This article describes the influence of exercise on the persons who suffer from diabetes.

Diabetes mellitus 
Diabetes mellitus, also known as type II diabetes, is a disease that affects over three million people in the U.S. per year. This disease affects the glucose levels in the body by causing them to rise higher than normal. In type II diabetic patients, the body develops an insulin resistance that initiates an increase in blood glucose levels.

Exercise and diabetes 
One danger for diabetes patients is cardiovascular disease, including lipids and blood glucose levels. Poor aerobic exercise has also been linked to cardiovascular diseases, and by improving the level of aerobic activity, and therefore decreasing plasma insulin levels, the danger of cardiovascular disease significantly decreases.

The main risk for diabetes patients is controlling glucose levels. There has been lots of research done on the positive effects of physical activity on lowering glucose levels. Physical exercise can include walking or swimming and does not have to be cardio intensive. If patients are able to perform 30 minutes of exercise most days of the week, they can significantly lower their chances of having type II diabetes. Resistance exercise has been shown to improve insulin and glucose levels greatly by helping to manage blood pressure levels, cardiovascular risk, glucose tolerance, and lipids.

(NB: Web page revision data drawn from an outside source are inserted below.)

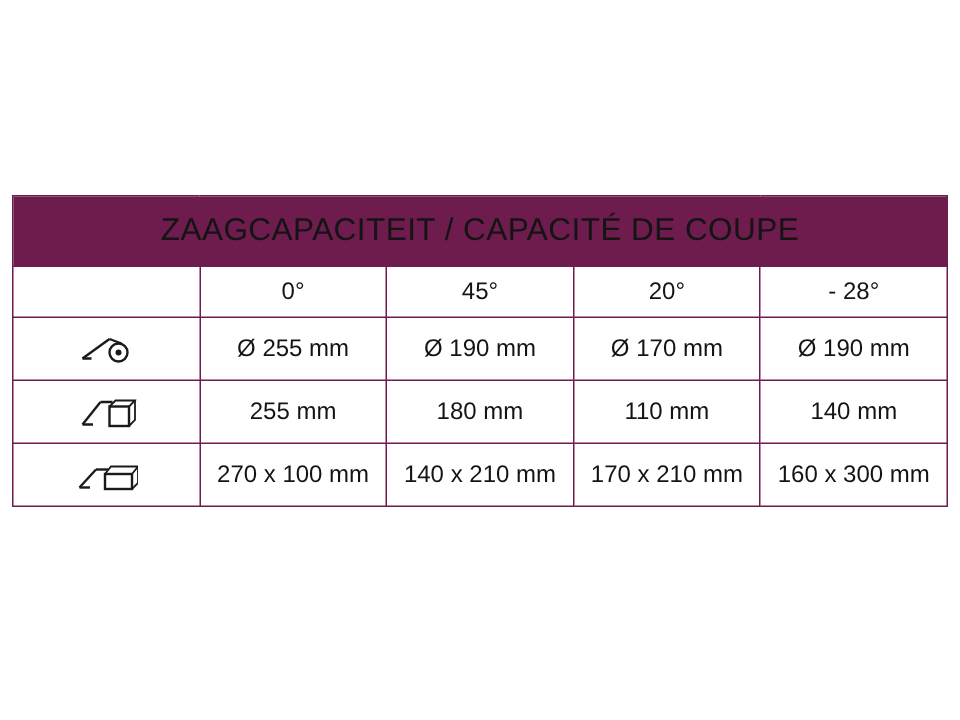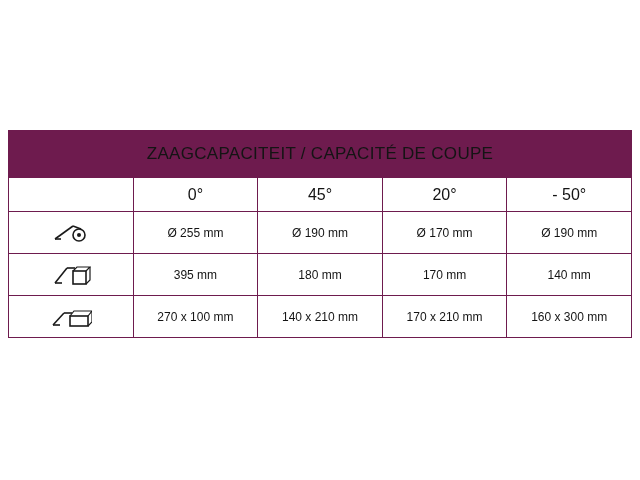--- a/index.html
+++ b/index.html
@@ -38,7 +38,7 @@
   .title-cell {
     background: #6e1b4e;
     color: #ffffff;
-    font-size: 17px;
+    font-size: 21px;
     height: 46px;
     letter-spacing: 0.3px;
     border: 1px solid #6e1b4e;

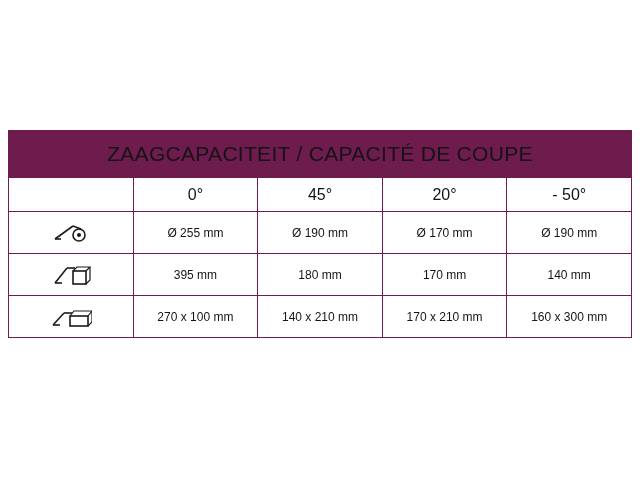--- a/index.html
+++ b/index.html
@@ -80,7 +80,7 @@
         <td class="col-data">0°</td>
         <td class="col-data">45°</td>
         <td class="col-data">20°</td>
-        <td class="col-data">- 50°</td>
+        <td class="col-data">- 28°</td>
       </tr>
 
       <tr class="data-row">

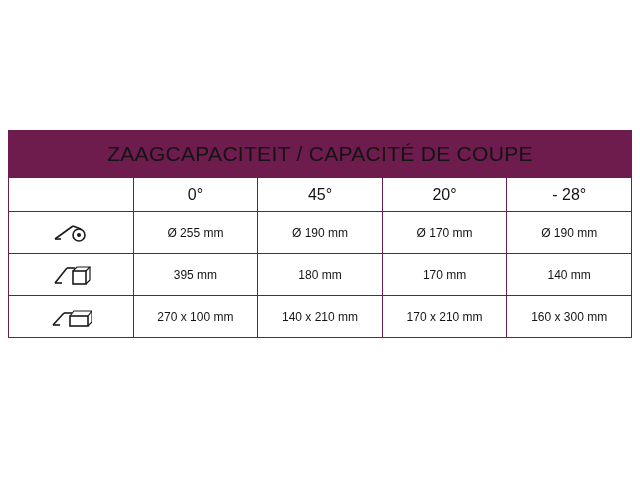--- a/index.html
+++ b/index.html
@@ -51,7 +51,7 @@
   }
   .data-row td {
     height: 41px;
-    font-size: 12px;
+    font-size: 16px;
   }
   .icon-cell {
     background: #ffffff;

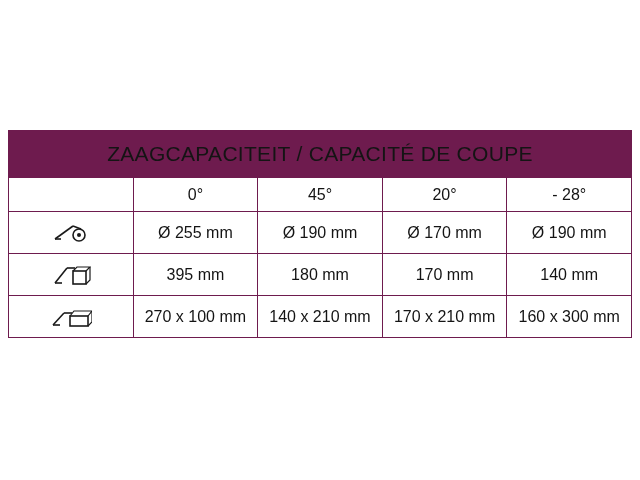--- a/index.html
+++ b/index.html
@@ -114,7 +114,7 @@
             </svg>
           </span>
         </td>
-        <td class="col-data">395 mm</td>
+        <td class="col-data">255 mm</td>
         <td class="col-data">180 mm</td>
         <td class="col-data">170 mm</td>
         <td class="col-data">140 mm</td>

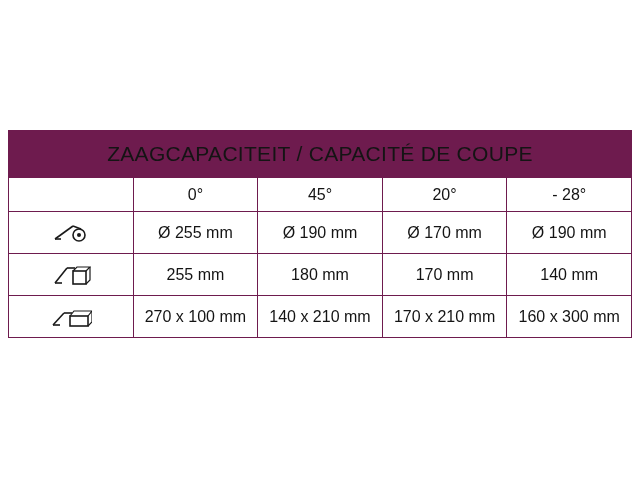--- a/index.html
+++ b/index.html
@@ -116,7 +116,7 @@
         </td>
         <td class="col-data">255 mm</td>
         <td class="col-data">180 mm</td>
-        <td class="col-data">170 mm</td>
+        <td class="col-data">110 mm</td>
         <td class="col-data">140 mm</td>
       </tr>
 

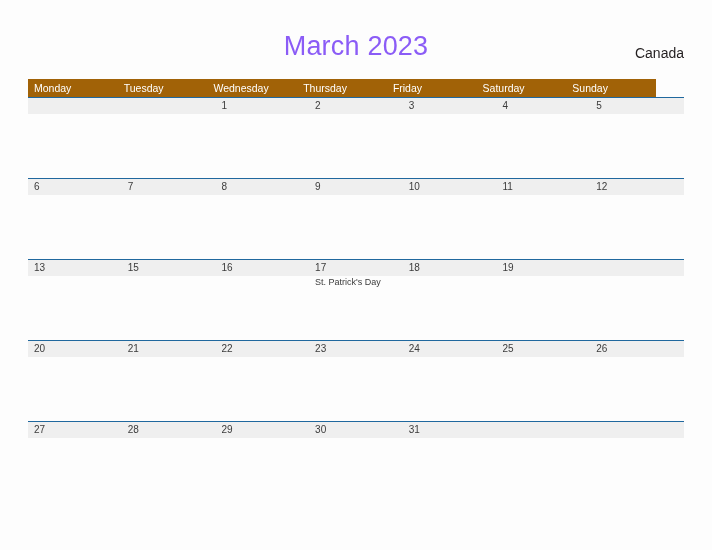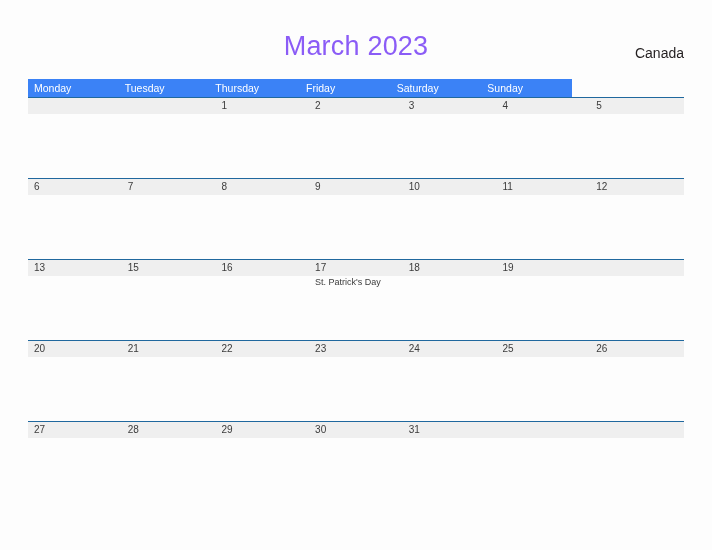--- a/index.html
+++ b/index.html
@@ -114,9 +114,9 @@
 
   .weekday-row {
     display: flex;
-    width: 544px;
+    width: 628px;
     height: 18px;
-    background: #3b82f6;
+    background: #a16207;
   }
   .weekday-cell {
     width: 93.71px;

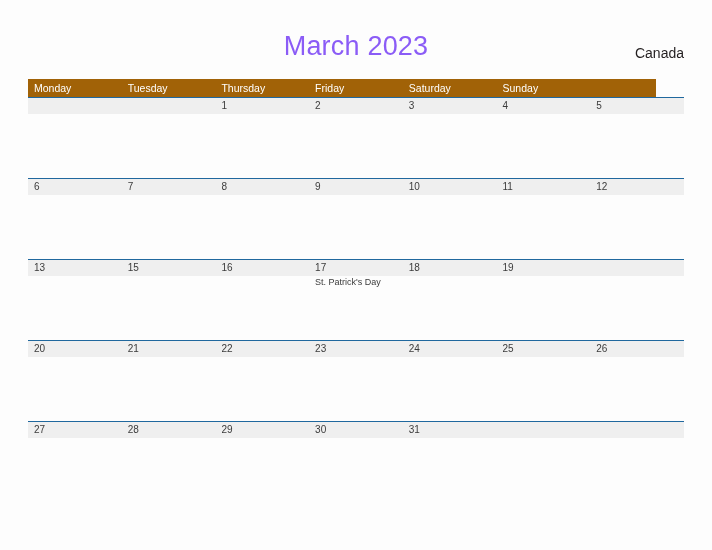--- a/index.html
+++ b/index.html
@@ -201,6 +201,7 @@
     <div class="weekday-row">
       <div class="weekday-cell">Monday</div>
       <div class="weekday-cell">Tuesday</div>
+      <div class="weekday-cell">Wednesday</div>
       <div class="weekday-cell">Thursday</div>
       <div class="weekday-cell">Friday</div>
       <div class="weekday-cell">Saturday</div>

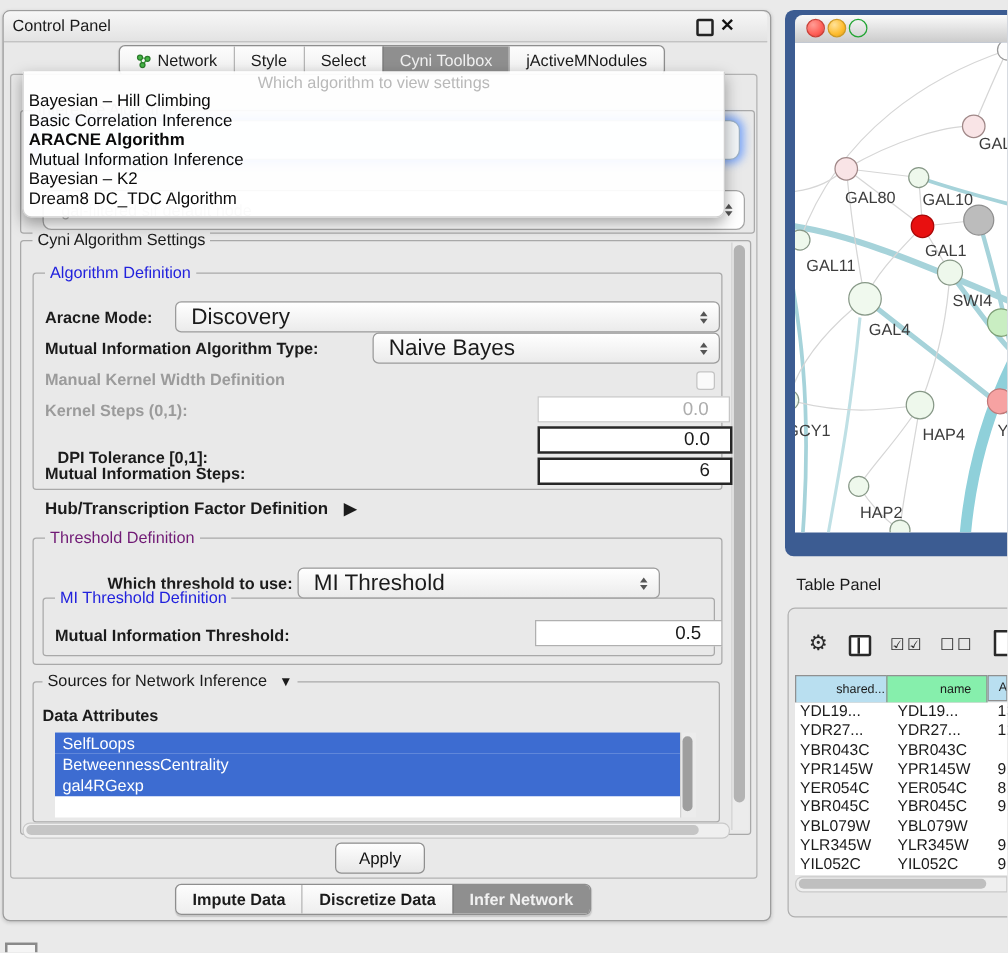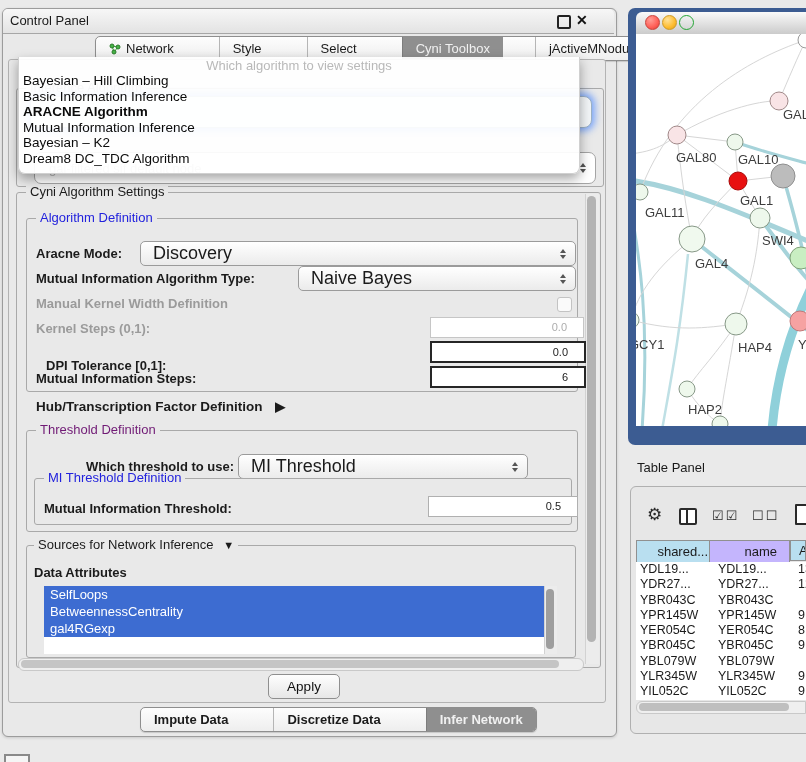--- a/index.html
+++ b/index.html
@@ -16,7 +16,7 @@
   .close-btn{left:576px;top:12px;font-size:14px;font-weight:700;color:#111;}
   
   .segbar{display:flex;height:23px;border:1px solid #8e8e8e;border-radius:5px;overflow:hidden;
-          background:linear-gradient(#fdfdfd,#eeeeee);box-shadow:0 1px 1px rgba(0,0,0,.15);gap:32px;}
+          background:linear-gradient(#fdfdfd,#eeeeee);box-shadow:0 1px 1px rgba(0,0,0,.15);}
   .seg{display:flex;align-items:center;gap:5px;padding:0 13px;font-size:13px;line-height:23px;
        border-left:1px solid #b5b5b5;white-space:nowrap;color:#1b1b1b;}
   .seg:first-child{border-left:none;}

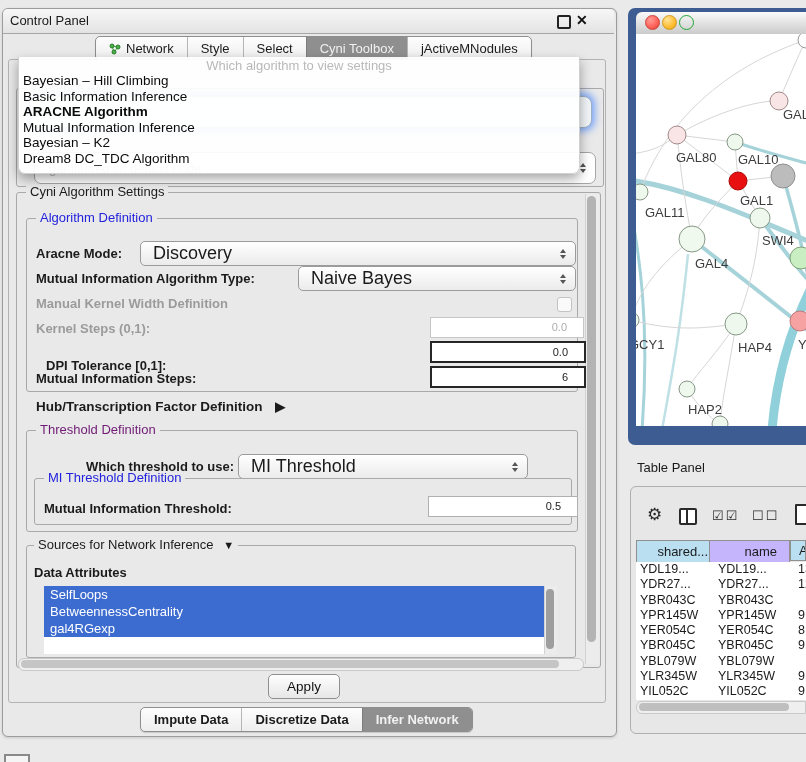--- a/index.html
+++ b/index.html
@@ -143,7 +143,7 @@
   <div class="abs dropdown">
     <div class="dd-placeholder">Which algorithm to view settings</div>
     <div class="dd-item">Bayesian – Hill Climbing</div>
-    <div class="dd-item">Basic Information Inference</div>
+    <div class="dd-item">Basic Correlation Inference</div>
     <div class="dd-item sel">ARACNE Algorithm</div>
     <div class="dd-item">Mutual Information Inference</div>
     <div class="dd-item">Bayesian – K2</div>

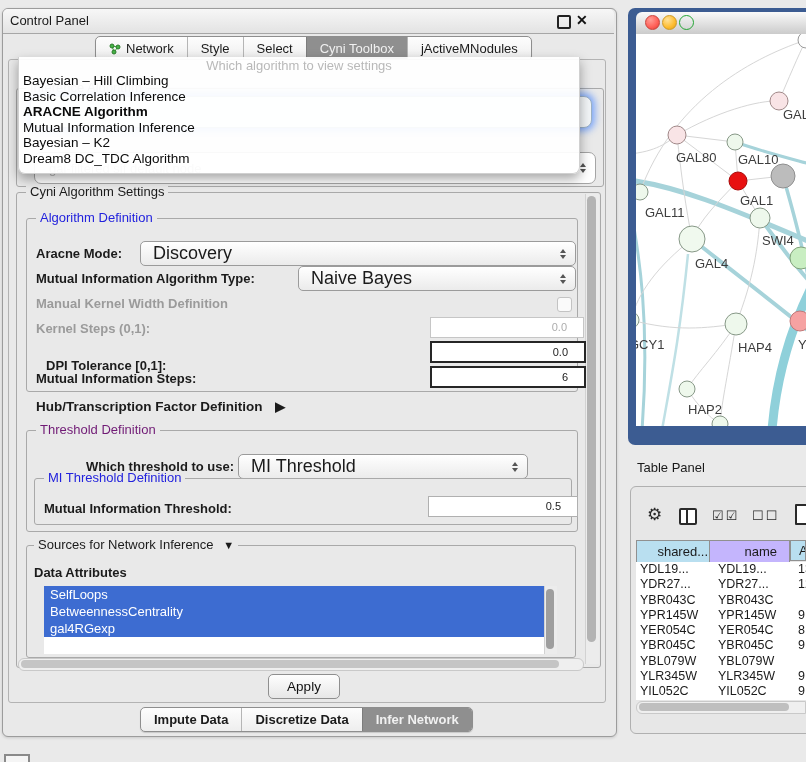--- a/index.html
+++ b/index.html
@@ -40,7 +40,7 @@
   .spin i.up{border-bottom:4.5px solid #555;border-top:none;}
   .spin i.dn{border-top:4.5px solid #555;border-bottom:none;}
   .field{background:#fff;border:1px solid #c6c6c6;height:19px;line-height:19px;
-         text-align:right;padding-right:16px;font-size:11px;}
+         text-align:right;padding-right:16px;font-size:15px;}
   .field.dark{border:2px solid #262626;height:18px;line-height:18px;}
   .field.dim{color:#adadad;}
   .checkbox{width:13px;height:13px;border:1px solid #c3c3c3;border-radius:3px;background:#fafafa;}

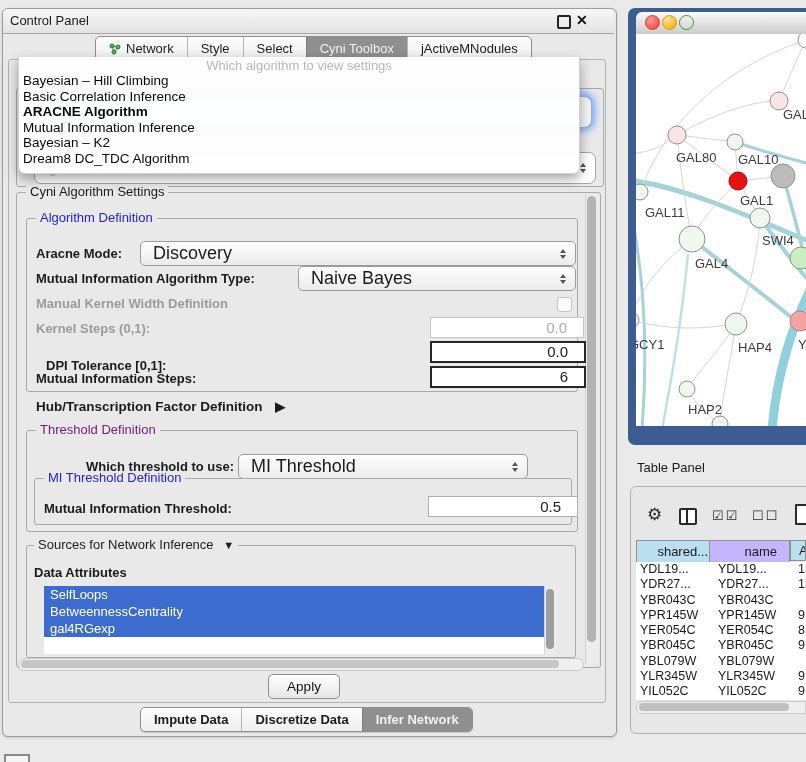--- a/index.html
+++ b/index.html
@@ -82,7 +82,7 @@
   .colicon::after{content:"";position:absolute;left:5px;top:0;width:2px;height:13px;background:#2a2a2a;}
   .dococon{width:12px;height:17px;border:2px solid #2a2a2a;border-radius:1px;background:#fff;}
   .checks{font-size:13px;color:#2a2a2a;letter-spacing:2px;}
-  .th{height:21px;border:1px solid #909090;font-size:13px;display:flex;align-items:center;
+  .th{height:21px;border:1px solid #909090;font-size:10px;display:flex;align-items:center;
       justify-content:flex-end;overflow:hidden;}
   .th.blue{background:#b9dff0;}
   .th.gray{background:#c4b5fd;}

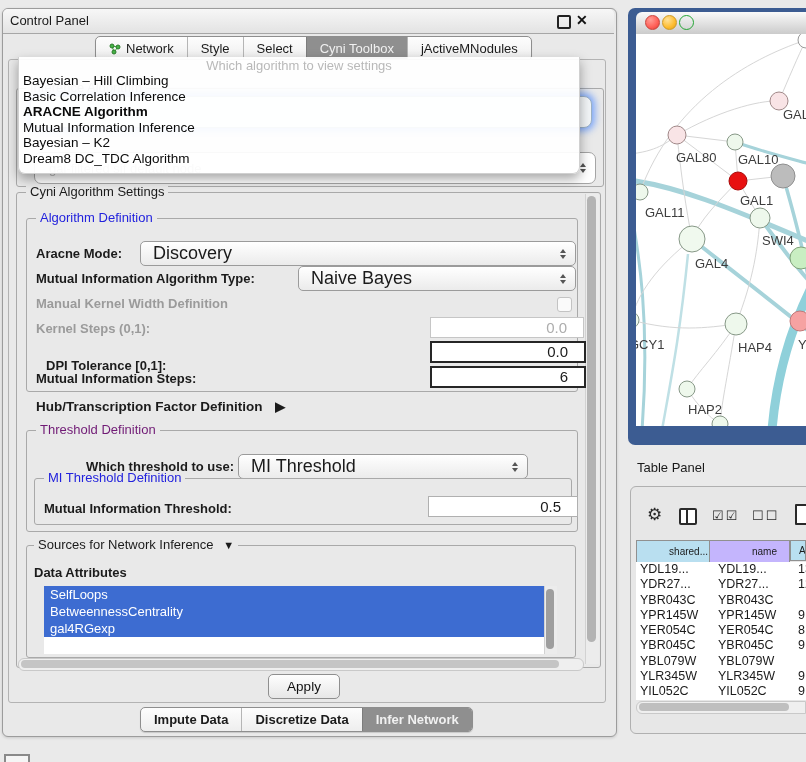--- a/index.html
+++ b/index.html
@@ -85,7 +85,7 @@
   .th{height:21px;border:1px solid #909090;font-size:10px;display:flex;align-items:center;
       justify-content:flex-end;overflow:hidden;}
   .th.blue{background:#b9dff0;}
-  .th.gray{background:#c4b5fd;}
+  .th.gray{background:#86efac;}
   .tbody{left:636px;top:562px;width:170px;height:138px;background:#fff;overflow:hidden;font-size:12.5px;}
   .trow{position:relative;height:15.3px;line-height:15.3px;white-space:nowrap;}
   .tcell{position:absolute;top:0;}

Exercise and diabetes studies 
The New England Journal of Health performed a study on the effect of physical activity on men with diabetes mellitus. The study was one in which questionnaires were given to 5,990 males who had attended the University of Pennsylvania. These men were chosen based on their lifestyles and their risk for getting diabetes. The men ranged from ages 39 to 68 and their body mass indexes ranged from 14.1 to 46.0. To measure physical activity, their kilocalories per week were measured. The energy expenditure in kilocalories was measured, and the results showed that the more physical activity done, the lower the chance of diabetes. About 50 percent of the men who increased their kilocalorie rate by increasing their physical activity were able to avoid getting the disease.

The Journal of the American Medical Association looked at the effect that physical activity had on diabetic patients who took diabetes medications. The patients were all assigned a personal trainer who helped them perform routine exercises five to six times a week and keep a stable diet for the duration of the 12-month study. Doctors monitored these patients and slowly started reducing their medications. If their glucose levels remained stable, the medication continued to decrease, but if it increased, the medication was added back to keep the patient’s diabetes controlled. At the end of the 12 months, 73 percent of the participants were on a reduced medication list as a result of this lifestyle change. 56 percent of the patients had made so much progress that they could be taken off all their previous medications and control their diabetes by maintaining this new, healthier regime. The improvement of the patients’ lifestyle by keeping active and eating correctly was shown to help manage diabetes mellitus.